▶ **Work order**
Repeat the records below exactly, from the first line through the line containing "position:absolute; top:0; left:0;", and leave out any pictures.

Exercise inputs Start Marker

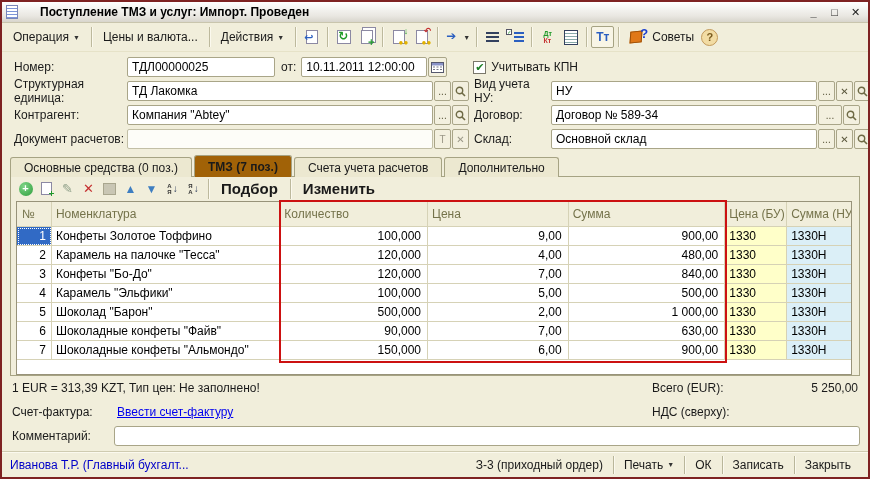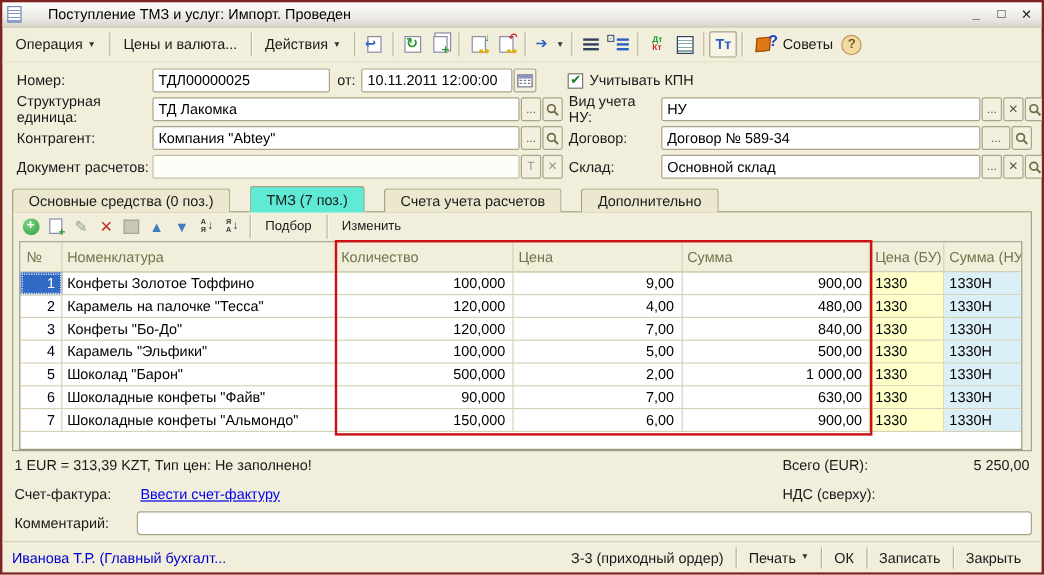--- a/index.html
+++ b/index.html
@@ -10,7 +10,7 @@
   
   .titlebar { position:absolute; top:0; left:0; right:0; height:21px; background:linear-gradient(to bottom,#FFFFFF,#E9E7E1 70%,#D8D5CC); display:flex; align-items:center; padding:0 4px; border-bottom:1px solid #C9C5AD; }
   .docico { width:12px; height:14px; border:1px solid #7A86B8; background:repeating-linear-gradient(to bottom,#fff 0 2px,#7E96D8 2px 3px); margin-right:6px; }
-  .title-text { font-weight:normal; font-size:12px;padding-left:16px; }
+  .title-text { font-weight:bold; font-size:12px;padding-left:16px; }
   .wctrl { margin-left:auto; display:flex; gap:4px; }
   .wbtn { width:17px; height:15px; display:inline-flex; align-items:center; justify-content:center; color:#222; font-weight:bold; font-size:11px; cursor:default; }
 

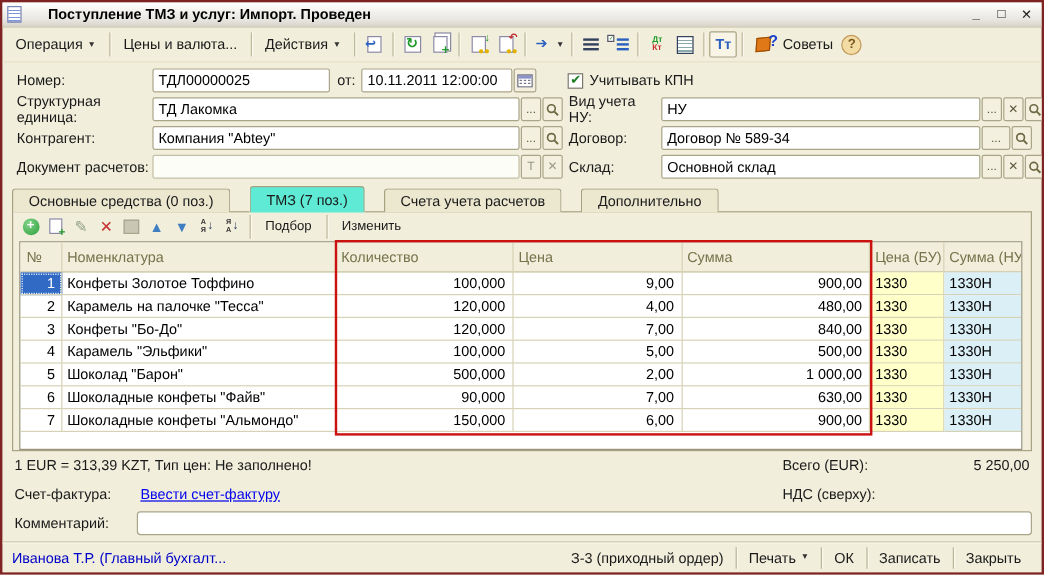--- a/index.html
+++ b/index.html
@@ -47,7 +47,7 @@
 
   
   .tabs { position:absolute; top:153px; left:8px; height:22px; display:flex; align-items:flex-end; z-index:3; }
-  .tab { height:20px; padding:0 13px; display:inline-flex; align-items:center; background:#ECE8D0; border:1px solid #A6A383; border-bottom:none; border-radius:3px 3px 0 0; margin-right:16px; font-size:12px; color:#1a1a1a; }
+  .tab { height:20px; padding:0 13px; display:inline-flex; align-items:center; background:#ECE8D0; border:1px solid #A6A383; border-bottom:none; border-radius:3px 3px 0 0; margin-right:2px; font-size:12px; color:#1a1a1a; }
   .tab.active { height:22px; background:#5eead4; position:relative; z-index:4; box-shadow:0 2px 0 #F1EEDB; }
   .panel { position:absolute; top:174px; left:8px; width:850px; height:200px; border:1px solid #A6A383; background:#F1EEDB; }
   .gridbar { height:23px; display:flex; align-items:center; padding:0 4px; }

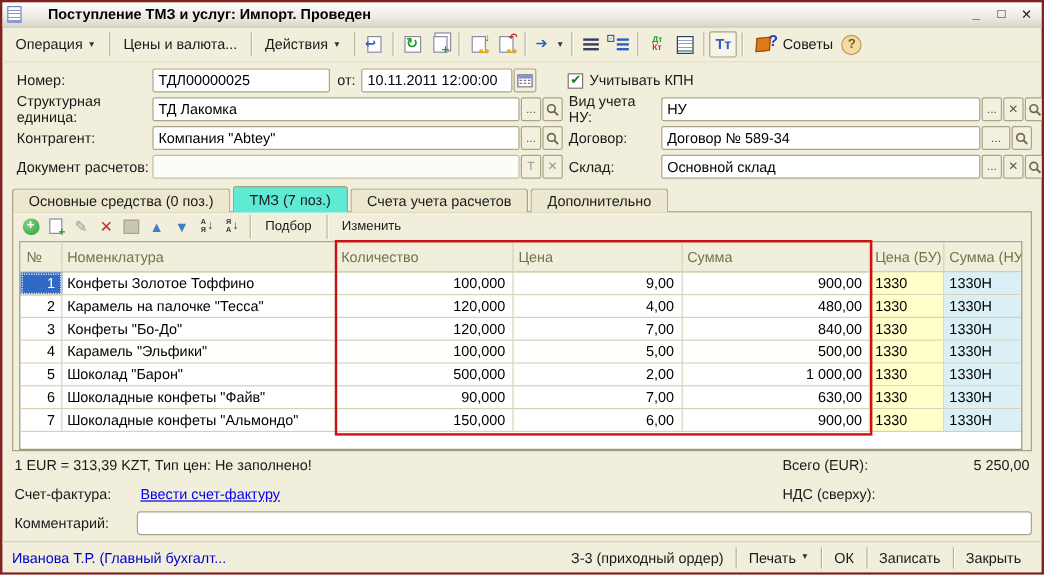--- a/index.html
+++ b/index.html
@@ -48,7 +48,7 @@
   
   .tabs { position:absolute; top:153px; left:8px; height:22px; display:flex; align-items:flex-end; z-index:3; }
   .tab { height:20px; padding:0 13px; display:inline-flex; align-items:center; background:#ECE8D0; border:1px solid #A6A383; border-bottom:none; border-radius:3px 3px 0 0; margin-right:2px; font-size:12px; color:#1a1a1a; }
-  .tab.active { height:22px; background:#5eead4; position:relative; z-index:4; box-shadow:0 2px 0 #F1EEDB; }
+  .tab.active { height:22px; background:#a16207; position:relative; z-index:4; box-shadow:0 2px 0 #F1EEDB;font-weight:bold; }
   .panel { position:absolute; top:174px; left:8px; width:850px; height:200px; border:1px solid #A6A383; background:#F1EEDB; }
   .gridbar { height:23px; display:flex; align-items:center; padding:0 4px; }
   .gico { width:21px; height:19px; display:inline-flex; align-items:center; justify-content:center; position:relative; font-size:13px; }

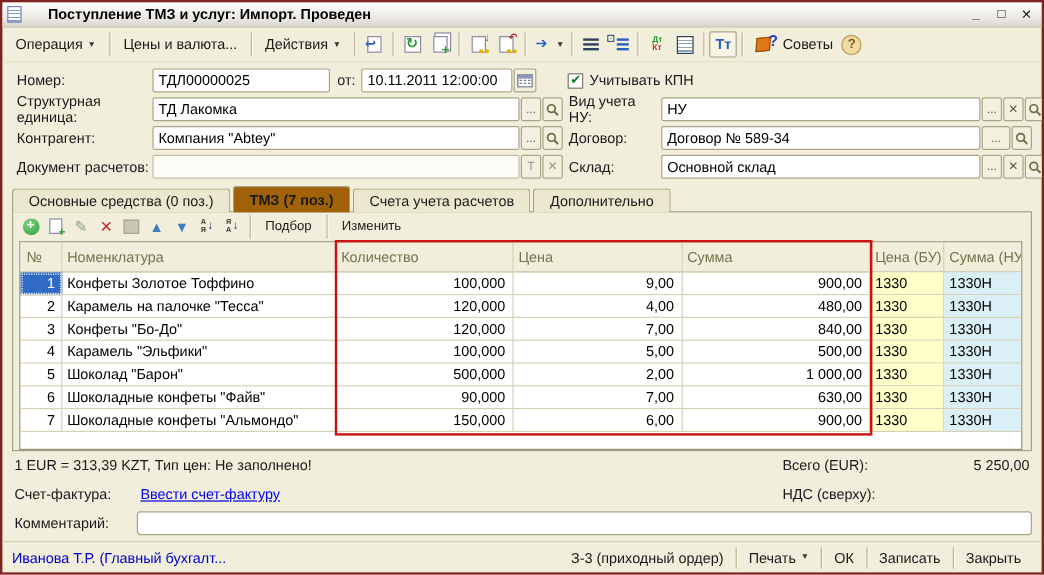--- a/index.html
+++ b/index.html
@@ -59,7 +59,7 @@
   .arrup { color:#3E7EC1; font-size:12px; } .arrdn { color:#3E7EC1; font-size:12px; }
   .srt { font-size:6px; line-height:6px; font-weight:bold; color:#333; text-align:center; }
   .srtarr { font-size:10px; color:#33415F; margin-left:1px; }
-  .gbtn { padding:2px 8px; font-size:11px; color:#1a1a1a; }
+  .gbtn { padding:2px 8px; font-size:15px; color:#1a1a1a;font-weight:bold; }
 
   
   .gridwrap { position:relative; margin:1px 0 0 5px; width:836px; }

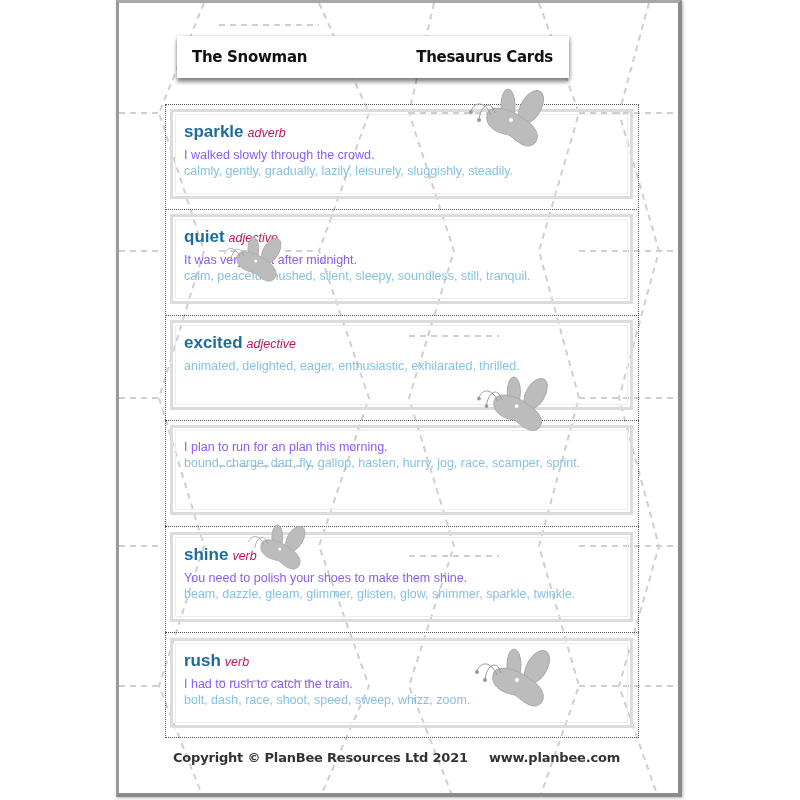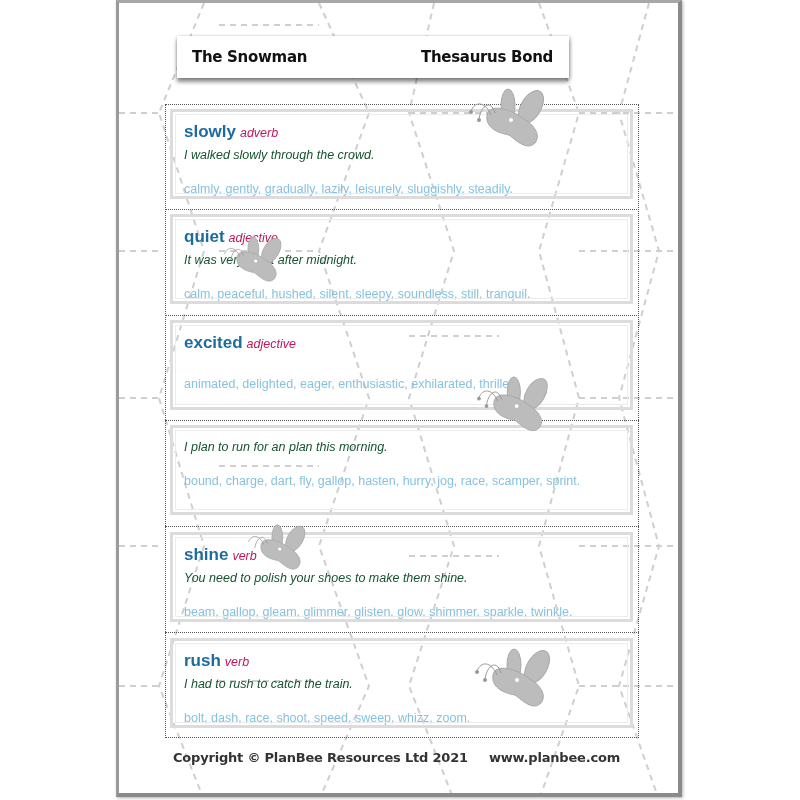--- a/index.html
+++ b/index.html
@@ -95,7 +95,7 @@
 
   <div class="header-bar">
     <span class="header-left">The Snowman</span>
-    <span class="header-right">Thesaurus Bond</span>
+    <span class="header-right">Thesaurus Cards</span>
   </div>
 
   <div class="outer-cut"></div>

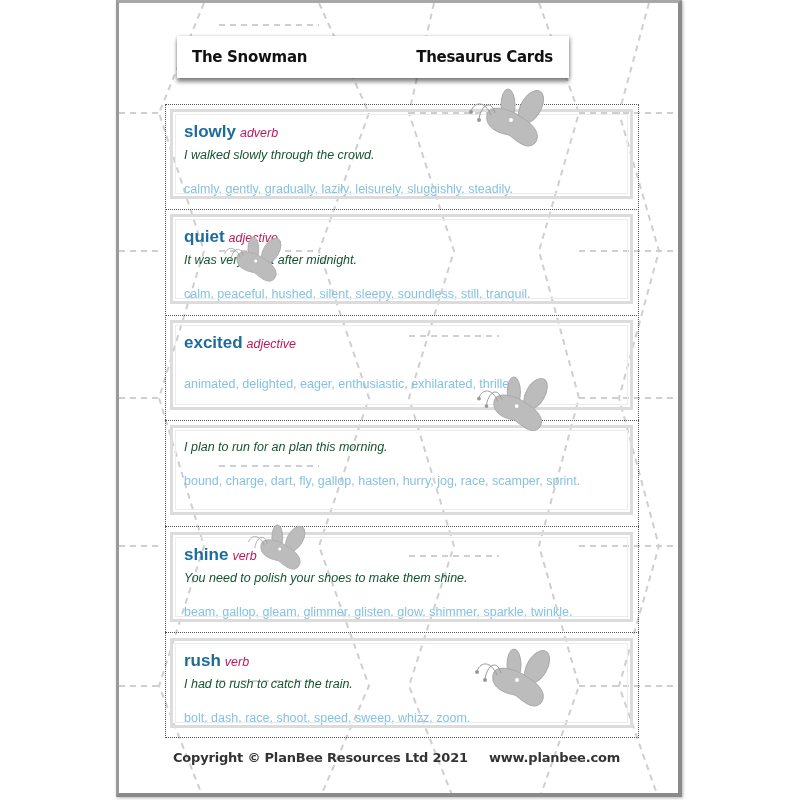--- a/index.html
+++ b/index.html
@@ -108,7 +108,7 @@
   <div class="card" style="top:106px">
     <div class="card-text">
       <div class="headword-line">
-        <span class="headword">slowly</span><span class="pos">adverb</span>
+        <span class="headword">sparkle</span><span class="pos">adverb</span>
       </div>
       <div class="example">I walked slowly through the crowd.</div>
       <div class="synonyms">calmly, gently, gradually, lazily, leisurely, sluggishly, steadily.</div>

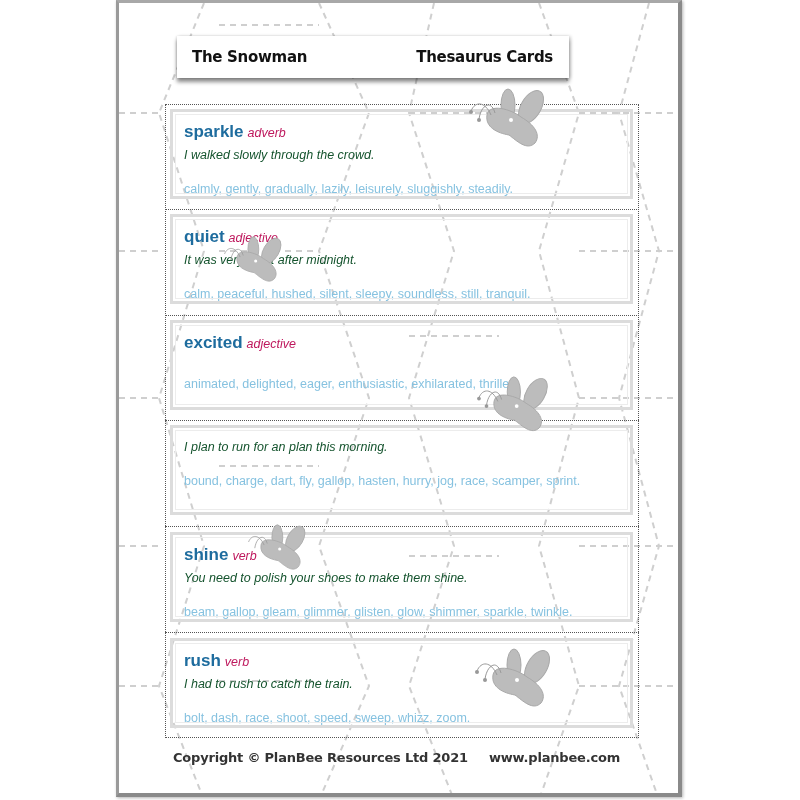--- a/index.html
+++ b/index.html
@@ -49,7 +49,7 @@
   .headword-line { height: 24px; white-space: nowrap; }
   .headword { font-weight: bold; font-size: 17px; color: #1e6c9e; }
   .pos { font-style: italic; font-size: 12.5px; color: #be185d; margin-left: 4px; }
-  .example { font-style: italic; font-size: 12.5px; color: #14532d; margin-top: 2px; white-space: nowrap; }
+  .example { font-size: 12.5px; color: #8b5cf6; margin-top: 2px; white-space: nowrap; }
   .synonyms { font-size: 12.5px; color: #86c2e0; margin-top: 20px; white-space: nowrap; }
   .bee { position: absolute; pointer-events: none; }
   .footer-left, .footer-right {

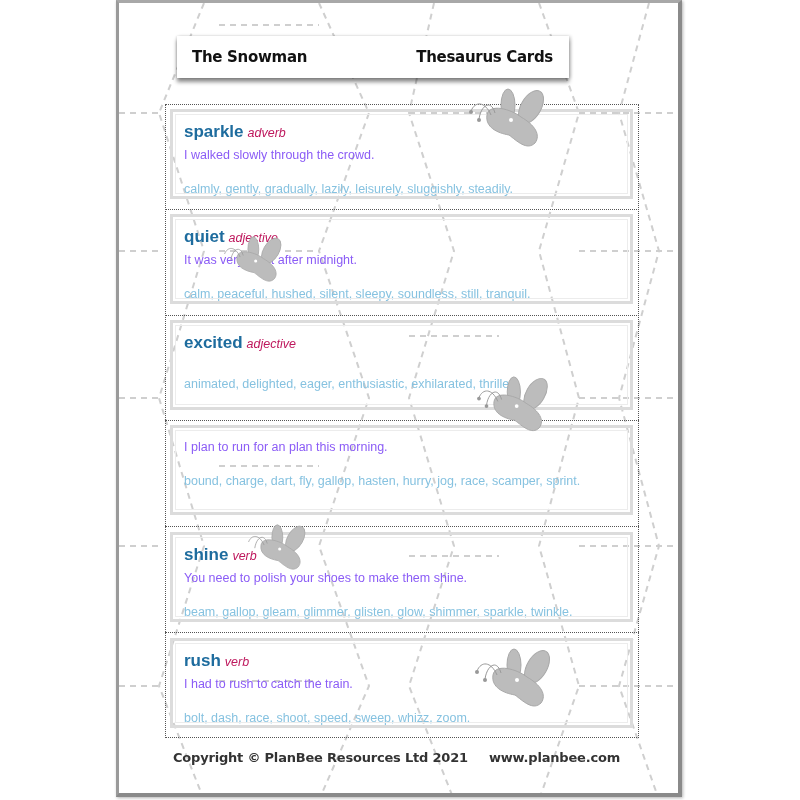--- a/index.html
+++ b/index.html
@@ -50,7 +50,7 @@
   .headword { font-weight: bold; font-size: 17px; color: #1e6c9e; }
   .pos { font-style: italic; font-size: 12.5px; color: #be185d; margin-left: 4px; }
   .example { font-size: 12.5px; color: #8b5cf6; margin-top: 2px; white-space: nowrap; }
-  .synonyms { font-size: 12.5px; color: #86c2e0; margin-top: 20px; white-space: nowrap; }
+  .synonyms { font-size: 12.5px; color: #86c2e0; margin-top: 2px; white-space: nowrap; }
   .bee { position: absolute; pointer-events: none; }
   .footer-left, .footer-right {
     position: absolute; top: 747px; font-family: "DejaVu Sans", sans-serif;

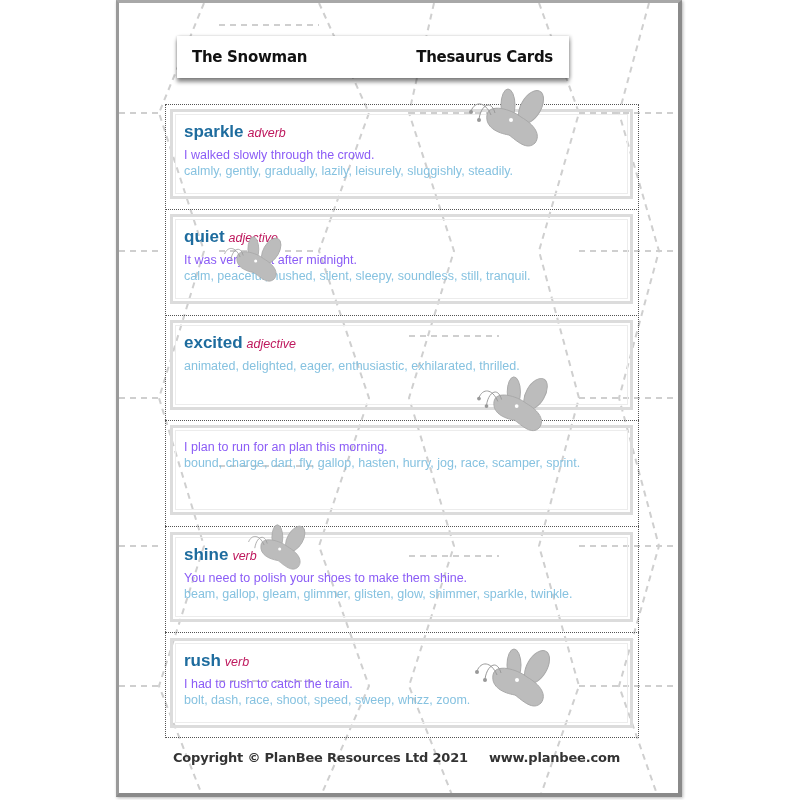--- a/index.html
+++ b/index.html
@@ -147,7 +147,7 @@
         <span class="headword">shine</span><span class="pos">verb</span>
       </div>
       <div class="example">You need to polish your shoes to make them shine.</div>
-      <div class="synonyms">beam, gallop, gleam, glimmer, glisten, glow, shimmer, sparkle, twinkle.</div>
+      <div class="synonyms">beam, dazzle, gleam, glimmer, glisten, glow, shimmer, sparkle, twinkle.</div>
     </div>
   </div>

Exercise inputs End Marker

▶ **Result below**
--- a/index.html
+++ b/index.html
@@ -10,7 +10,7 @@
   
   .titlebar { position:absolute; top:0; left:0; right:0; height:21px; background:linear-gradient(to bottom,#FFFFFF,#E9E7E1 70%,#D8D5CC); display:flex; align-items:center; padding:0 4px; border-bottom:1px solid #C9C5AD; }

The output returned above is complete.